SACRAMENTO, Calif. — According to the U.S. Small Business Administration (SBA) small, nonfarm businesses in Iowa counties have until Aug. 11 to apply for an economic injury disaster loan (EIDL). These loans are to offset economic losses because of reduced revenues to farmers and ranchers caused by drought that occurred from Aug. 27 through Oct. 28, 2013, in the following primary counties, announced Tanya N. Garfield, Director of SBA’s Disaster Field Operations Center – West.
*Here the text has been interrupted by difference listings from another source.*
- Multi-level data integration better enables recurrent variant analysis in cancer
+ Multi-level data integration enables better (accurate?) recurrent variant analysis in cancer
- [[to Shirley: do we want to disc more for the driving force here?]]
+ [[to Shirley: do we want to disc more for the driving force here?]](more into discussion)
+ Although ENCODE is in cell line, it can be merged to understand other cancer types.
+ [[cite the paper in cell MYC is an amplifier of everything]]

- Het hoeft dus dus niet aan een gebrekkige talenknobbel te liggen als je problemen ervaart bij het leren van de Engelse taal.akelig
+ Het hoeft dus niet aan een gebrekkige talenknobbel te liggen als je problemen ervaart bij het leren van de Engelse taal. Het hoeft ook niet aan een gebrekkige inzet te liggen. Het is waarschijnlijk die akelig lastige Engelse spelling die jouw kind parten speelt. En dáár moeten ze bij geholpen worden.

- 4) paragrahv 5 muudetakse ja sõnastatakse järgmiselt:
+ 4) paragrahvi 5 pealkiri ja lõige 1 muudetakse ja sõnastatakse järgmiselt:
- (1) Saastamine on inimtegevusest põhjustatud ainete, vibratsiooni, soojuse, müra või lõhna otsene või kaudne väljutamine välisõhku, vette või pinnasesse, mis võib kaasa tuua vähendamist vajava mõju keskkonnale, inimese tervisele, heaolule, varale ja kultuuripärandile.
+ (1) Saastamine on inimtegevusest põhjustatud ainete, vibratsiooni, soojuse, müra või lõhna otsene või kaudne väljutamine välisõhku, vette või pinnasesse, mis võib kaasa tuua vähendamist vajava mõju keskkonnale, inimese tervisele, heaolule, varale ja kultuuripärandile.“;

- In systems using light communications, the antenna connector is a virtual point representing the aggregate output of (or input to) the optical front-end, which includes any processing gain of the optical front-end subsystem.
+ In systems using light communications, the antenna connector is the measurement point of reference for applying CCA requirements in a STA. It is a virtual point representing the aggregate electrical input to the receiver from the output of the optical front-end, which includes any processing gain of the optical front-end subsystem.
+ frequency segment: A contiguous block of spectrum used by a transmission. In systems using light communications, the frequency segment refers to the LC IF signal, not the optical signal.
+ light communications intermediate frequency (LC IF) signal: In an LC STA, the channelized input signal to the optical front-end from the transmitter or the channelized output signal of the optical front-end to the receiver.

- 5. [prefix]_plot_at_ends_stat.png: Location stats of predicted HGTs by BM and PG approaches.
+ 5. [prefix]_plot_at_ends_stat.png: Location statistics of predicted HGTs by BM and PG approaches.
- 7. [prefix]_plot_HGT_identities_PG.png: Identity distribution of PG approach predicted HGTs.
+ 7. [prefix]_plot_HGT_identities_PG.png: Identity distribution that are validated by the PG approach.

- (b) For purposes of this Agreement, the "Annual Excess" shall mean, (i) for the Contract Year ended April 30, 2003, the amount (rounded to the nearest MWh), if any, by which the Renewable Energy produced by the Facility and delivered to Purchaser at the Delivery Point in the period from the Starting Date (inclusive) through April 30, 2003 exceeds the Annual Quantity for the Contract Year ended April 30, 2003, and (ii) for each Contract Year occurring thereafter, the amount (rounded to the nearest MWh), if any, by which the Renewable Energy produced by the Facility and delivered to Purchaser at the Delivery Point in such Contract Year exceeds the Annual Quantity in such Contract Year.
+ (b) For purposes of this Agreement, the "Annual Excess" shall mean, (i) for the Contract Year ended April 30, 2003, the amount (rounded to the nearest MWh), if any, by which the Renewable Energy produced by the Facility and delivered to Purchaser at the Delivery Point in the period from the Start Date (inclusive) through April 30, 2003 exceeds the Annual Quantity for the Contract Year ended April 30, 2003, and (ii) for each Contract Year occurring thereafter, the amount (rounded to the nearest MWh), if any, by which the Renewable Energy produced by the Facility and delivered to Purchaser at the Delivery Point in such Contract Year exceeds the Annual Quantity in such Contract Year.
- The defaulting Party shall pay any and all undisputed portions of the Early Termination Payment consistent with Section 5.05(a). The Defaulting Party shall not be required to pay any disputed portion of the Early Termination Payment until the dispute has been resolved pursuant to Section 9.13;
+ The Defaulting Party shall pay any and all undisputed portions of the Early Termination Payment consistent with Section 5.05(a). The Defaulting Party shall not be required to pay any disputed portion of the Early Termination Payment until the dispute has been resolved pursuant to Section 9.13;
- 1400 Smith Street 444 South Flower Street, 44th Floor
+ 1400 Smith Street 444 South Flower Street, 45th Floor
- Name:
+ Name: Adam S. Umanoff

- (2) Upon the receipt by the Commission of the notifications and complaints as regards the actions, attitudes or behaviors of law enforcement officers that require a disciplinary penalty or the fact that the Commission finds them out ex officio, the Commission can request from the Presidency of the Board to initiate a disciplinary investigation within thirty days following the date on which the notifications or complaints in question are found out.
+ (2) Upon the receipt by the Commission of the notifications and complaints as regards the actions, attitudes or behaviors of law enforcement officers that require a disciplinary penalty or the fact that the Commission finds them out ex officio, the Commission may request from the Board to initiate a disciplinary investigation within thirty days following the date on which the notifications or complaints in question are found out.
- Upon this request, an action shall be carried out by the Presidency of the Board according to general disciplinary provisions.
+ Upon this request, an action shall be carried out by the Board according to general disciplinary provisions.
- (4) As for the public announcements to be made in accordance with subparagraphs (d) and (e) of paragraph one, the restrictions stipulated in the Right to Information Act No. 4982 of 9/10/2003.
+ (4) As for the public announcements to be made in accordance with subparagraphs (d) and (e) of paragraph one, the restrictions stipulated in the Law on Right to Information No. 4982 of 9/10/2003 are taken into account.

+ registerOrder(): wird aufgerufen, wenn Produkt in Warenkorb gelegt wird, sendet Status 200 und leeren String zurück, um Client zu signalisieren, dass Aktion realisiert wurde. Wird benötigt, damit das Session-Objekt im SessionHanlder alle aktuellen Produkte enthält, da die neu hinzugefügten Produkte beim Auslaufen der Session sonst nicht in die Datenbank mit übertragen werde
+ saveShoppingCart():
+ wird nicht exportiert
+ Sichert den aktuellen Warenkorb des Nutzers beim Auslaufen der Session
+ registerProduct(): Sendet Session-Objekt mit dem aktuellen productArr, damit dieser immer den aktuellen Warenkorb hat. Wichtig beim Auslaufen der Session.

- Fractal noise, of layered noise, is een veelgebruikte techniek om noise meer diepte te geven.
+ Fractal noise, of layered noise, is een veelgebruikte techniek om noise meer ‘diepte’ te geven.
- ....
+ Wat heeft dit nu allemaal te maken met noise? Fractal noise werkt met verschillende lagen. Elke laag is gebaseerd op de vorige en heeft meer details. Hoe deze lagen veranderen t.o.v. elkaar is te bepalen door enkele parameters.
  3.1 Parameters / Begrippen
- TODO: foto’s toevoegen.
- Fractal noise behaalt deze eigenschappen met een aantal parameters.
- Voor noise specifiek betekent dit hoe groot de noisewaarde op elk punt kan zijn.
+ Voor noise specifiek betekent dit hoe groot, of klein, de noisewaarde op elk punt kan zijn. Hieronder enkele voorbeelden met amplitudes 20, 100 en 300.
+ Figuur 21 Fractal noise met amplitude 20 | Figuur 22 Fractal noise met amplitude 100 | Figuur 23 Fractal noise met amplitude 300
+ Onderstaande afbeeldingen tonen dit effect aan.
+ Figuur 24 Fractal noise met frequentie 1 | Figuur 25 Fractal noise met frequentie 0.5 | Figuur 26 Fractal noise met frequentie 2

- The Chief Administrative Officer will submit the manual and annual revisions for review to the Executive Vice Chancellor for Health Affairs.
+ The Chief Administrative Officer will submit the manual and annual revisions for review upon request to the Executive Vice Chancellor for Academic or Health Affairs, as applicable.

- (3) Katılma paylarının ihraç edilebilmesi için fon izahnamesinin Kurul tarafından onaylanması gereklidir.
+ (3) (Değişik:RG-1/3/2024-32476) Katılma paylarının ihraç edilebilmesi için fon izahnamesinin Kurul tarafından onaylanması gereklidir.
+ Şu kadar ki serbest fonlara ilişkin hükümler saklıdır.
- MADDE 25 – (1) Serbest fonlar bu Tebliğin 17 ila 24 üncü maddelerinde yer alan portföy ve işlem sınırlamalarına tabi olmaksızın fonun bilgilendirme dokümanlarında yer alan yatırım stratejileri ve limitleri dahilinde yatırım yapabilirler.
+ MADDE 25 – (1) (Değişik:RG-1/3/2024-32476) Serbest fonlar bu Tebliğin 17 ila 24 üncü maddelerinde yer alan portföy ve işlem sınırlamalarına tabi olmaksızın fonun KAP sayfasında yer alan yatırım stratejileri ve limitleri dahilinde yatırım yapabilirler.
Primary Iowa counties: Adair, Audubon, Boone, Buena Vista, Calhoun, Carroll, Clarke, Crawford, Dallas, Des Moines, Greene, Guthrie, Hamilton, Hardin, Henry, Ida, Iowa, Jasper, Jefferson, Johnson, Keokuk, Lee, Louisa, Lucas, Madison, Mahaska, Marion, Marshall, Monroe, Muscatine, Pocahontas, Polk, Poweshiek, Sac, Shelby, Story, Tama, Union, Wapello, Warren, Washington and Webster.
Neighboring Iowa counties: Adams, Appanoose, Benton, Black Hawk, Butler, Cass, Cedar, Cherokee, Clay, Davis, Decatur, Franklin, Grundy, Harrison, Humboldt, Kossuth, Linn, Monona, O’Brien, Palo Alto, Pottawattamie, Ringgold, Scott, Taylor, Van Buren, Wayne, Woodbury and Wright.
“SBA eligibility covers both the economic impacts on businesses dependent on farmers and ranchers that have suffered agricultural production losses caused by the disaster and businesses directly impacted by the disaster,” Garfield said.
Small, nonfarm businesses, small agricultural cooperatives, small businesses engaged in aquaculture and most private, nonprofit organizations of any size may qualify for EIDLs of up to $2 million to help meet financial obligations and operating expenses which could have been met had the disaster not occurred.
“Eligibility for these loans is based on the financial impact of the disaster only and not on any actual property damage. These loans have an interest rate of 4 percent for businesses and 2.875 percent for private, nonprofit organizations, a maximum term of 30 years, and are available to small businesses and most private, nonprofits without the financial ability to offset the adverse impact without hardship,” Garfield said.
Businesses primarily engaged in farming or ranching are not eligible for SBA disaster assistance. Agricultural enterprises should contact the Farm Services Agency (FSA) about the U.S. Department of Agriculture (USDA) assistance made available by the secretary’s declaration. However, in drought disasters nurseries are eligible for SBA disaster assistance.
Applicants may apply online using the Electronic Loan Application (ELA) via SBA’s secure website at https://disasterloan.sba.gov/ela.
For owners of these impacted small businesses, disaster loan information and application forms are also available from SBA’s Customer Service Center by calling toll-free at (800) 659-2955 or e-mailing firstname.lastname@example.org. Individuals who are deaf or hard of hearing may call (800) 877-8339. For more information about SBA’s disaster assistance programs, visit http://www.sba.gov/disaster.
The deadline to apply for these loans is Aug. 11.